Control is: do you decide where the browser runs, which model reasons over your pages, where your session data goes, and how the result comes back? For both hosted agents the answer is largely "no" — those are the vendor's calls. You trade them away for convenience. For many consumer tasks that trade is worth it. For regulated data, for reproducible test runs, for anything you need to put in a pipeline, the loss of control is the whole story.

This is exactly the gap an open, local tool fills. Not because hosted agents are bad — they are genuinely impressive at what they do — but because "smart agent in someone else's cloud" and "scriptable agent I run and own" are different products solving different problems.

BrowserBash: the open, local, CI-ready alternative

BrowserBash is a free, open-source (Apache-2.0) command-line tool from The Testing Academy, built by Pramod Dutta, that takes the same core idea — describe a goal in plain English, let an AI agent drive a real browser — and inverts the ownership model. Instead of a hosted agent in a vendor cloud, you get a CLI that drives a real Chrome/Chromium on your own machine, defaults to free local models, and is built from the ground up to be scripted.

You install it and run an objective:

npm install -g browserbash-cli

browserbash run "Log in, add the blue running shoes to the cart, \
  complete checkout, and verify 'Thank you for your order!' appears"
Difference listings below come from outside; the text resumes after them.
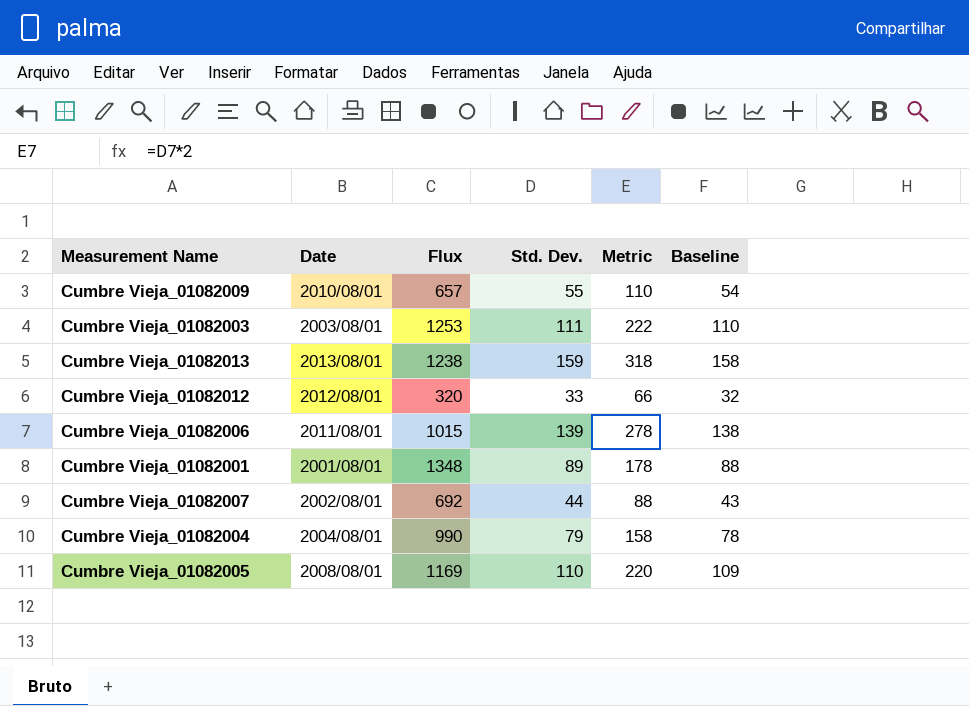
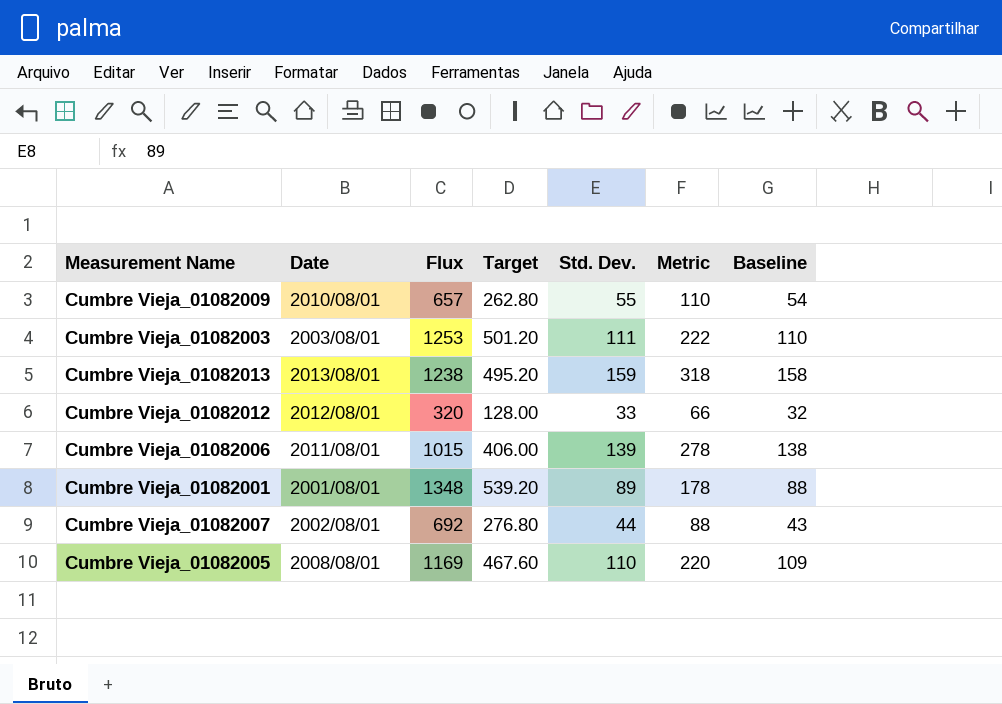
column Target | formula: none -> [Flux] * 0.4
row Cumbre Vieja_01082004: 2004/08/01 | 990 | 79 | 158 | 78 -> none

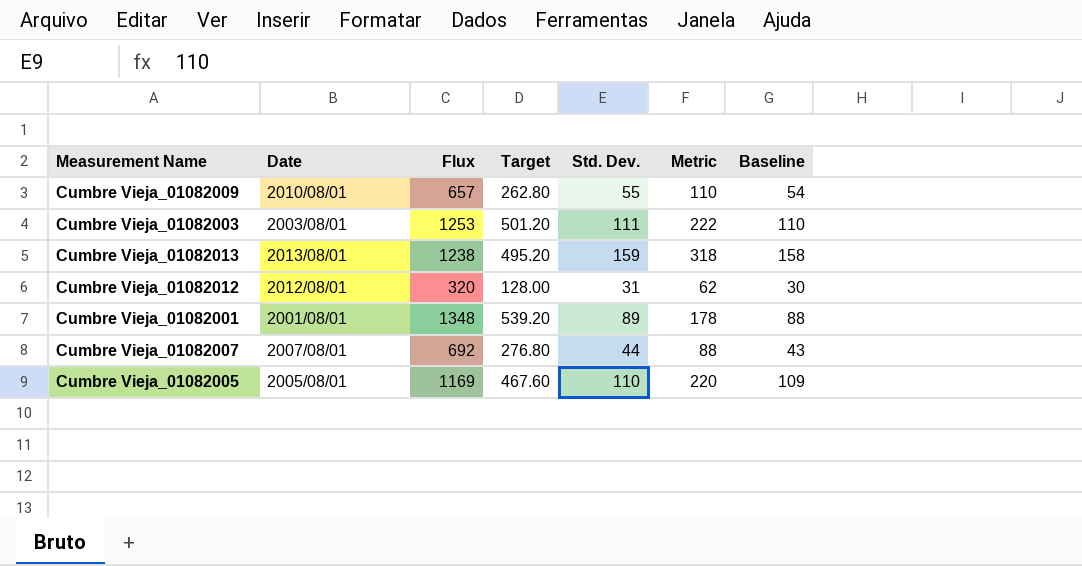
row Cumbre Vieja_01082006: 2011/08/01 | 1015 | 406.00 | 139 | 278 | 138 -> none
Cumbre Vieja_01082012 | Std. Dev.: 33 -> 31
Cumbre Vieja_01082012 | Metric: 66 -> 62
Cumbre Vieja_01082012 | Baseline: 32 -> 30
Cumbre Vieja_01082007 | Date: 2002/08/01 -> 2007/08/01
Cumbre Vieja_01082005 | Date: 2008/08/01 -> 2005/08/01

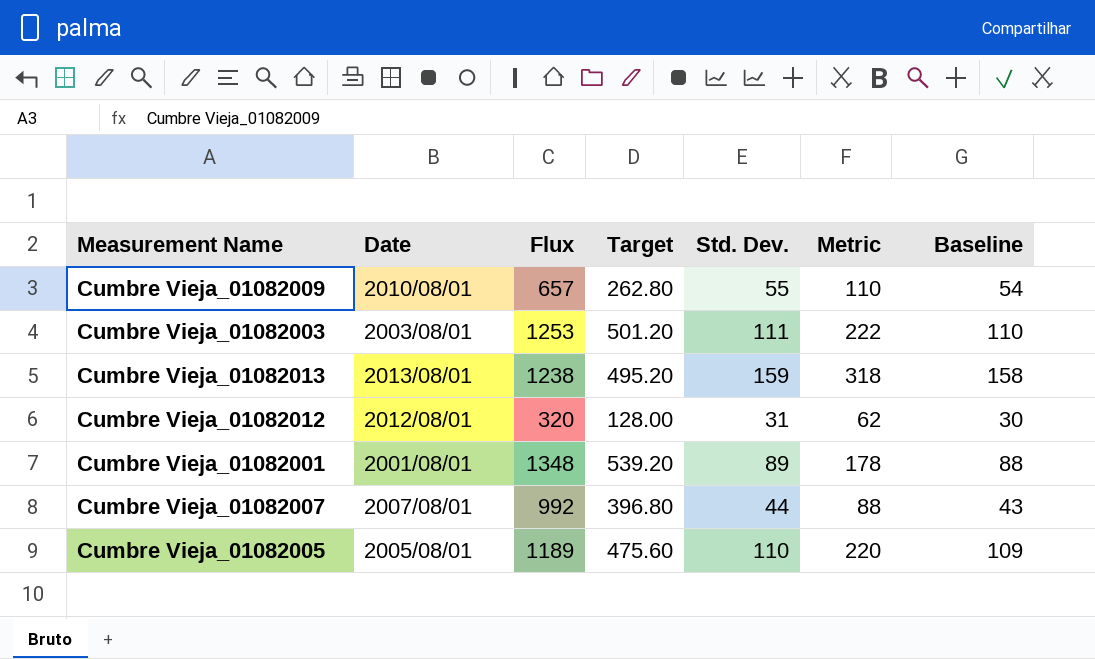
Cumbre Vieja_01082007 | Flux: 692 -> 992
Cumbre Vieja_01082007 | Target: 276.80 -> 396.80
Cumbre Vieja_01082005 | Flux: 1169 -> 1189
Cumbre Vieja_01082005 | Target: 467.60 -> 475.60

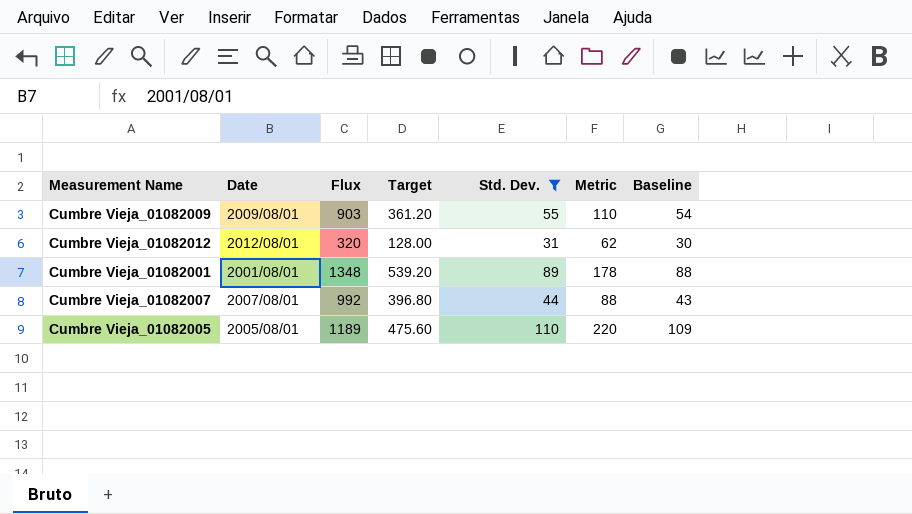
filter: none -> Std. Dev. <= 110
Cumbre Vieja_01082009 | Date: 2010/08/01 -> 2009/08/01
Cumbre Vieja_01082009 | Flux: 657 -> 903
Cumbre Vieja_01082009 | Target: 262.80 -> 361.20

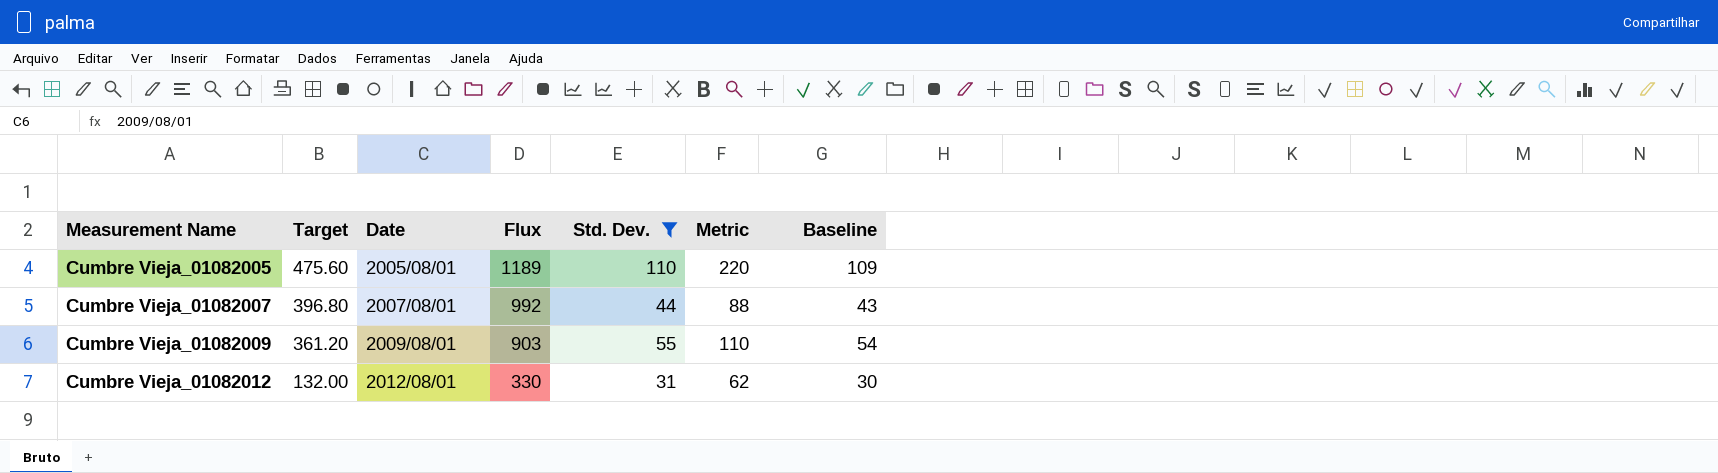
row order: none -> Measurement Name ascending
column Target | position: 4 -> 2
row Cumbre Vieja_01082001: 2001/08/01 | 1348 | 539.20 | 89 | 178 | 88 -> none
Cumbre Vieja_01082012 | Target: 128.00 -> 132.00
Cumbre Vieja_01082012 | Flux: 320 -> 330

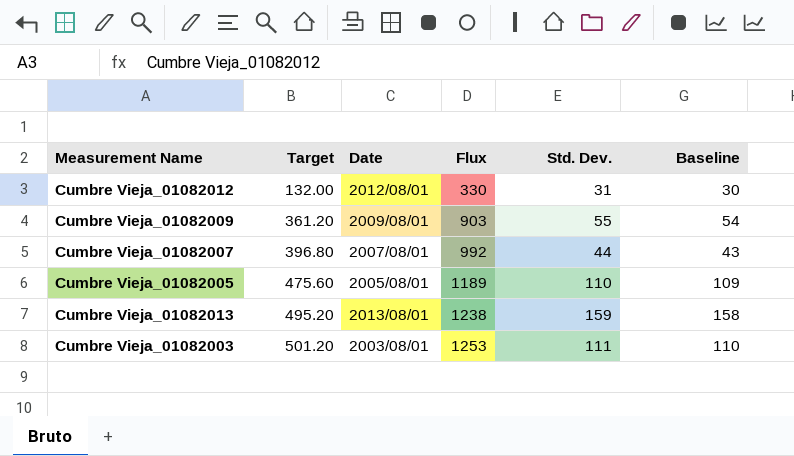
filter: Std. Dev. <= 110 -> none
row order: Measurement Name ascending -> Target ascending
column Metric | formula: [Std. Dev.] * 2 -> none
No selectors. No page objects. The agent reasons about the page step by step, performs the actions, and returns a verdict plus structured results. That part rhymes with Mariner and Operator. Everything underneath is different.

Ollama-first: a $0 model bill and nothing leaving your machine

The defining choice is that BrowserBash is Ollama-first. Out of the box it resolves a local Ollama model, so there are no API keys and nothing about your session leaves your machine. If you want a hosted brain, it auto-resolves in order — local Ollama, then ANTHROPIC_API_KEY, then OPENROUTER_API_KEY — and it supports OpenRouter (including genuinely free hosted models such as openai/gpt-oss-120b:free) and Anthropic Claude with your own key.

That is the opposite of the hosted-agent data model. With Mariner or Operator, your session transits the vendor's infrastructure by design. With BrowserBash on local models, it does not — which is a concrete answer to the data-residency row in the table above, not a marketing line.

Here is the honest caveat, and I would rather you hear it from me than discover it at 2am: very small local models (roughly 8B and under) can be flaky on long, multi-step objectives. The sweet spot is a mid-size local model in the Qwen3 / Llama 3.3 70B class, or a capable hosted model when the flow is genuinely hard. Neither Mariner nor Operator makes you think about model size because they pick for you — that convenience is real, and the price of owning the model is that you own the model selection too.

Built to be scripted, not chatted with

This is where BrowserBash diverges hardest from both hosted agents. Mariner and Operator are designed around a human in a loop. BrowserBash has an agent mode built for machines:

browserbash run "Search for 'wireless headphones', open the first result, \
  and confirm the price is under $200" \
  --agent --headless

With --agent, it emits NDJSON — one JSON event per line on stdout — and sets a real exit code: 0 passed, 1 failed, 2 error, 3 timeout. No prose to parse, no screen-scraping the agent's chat. That is the difference between something you can drop into a GitHub Action and something you have to babysit. It is also why AI coding agents can call BrowserBash as a tool: they read the events, not the vibes.

Committable Markdown tests with masked secrets

Because real teams want flows that live in version control and review like code, BrowserBash supports committable *_test.md files. Each list item is a step, you can compose files with @import, and you template values with {{variables}}. Secret-marked variables are masked as ***** in every log line, and a human-readable Result.md is written after each run.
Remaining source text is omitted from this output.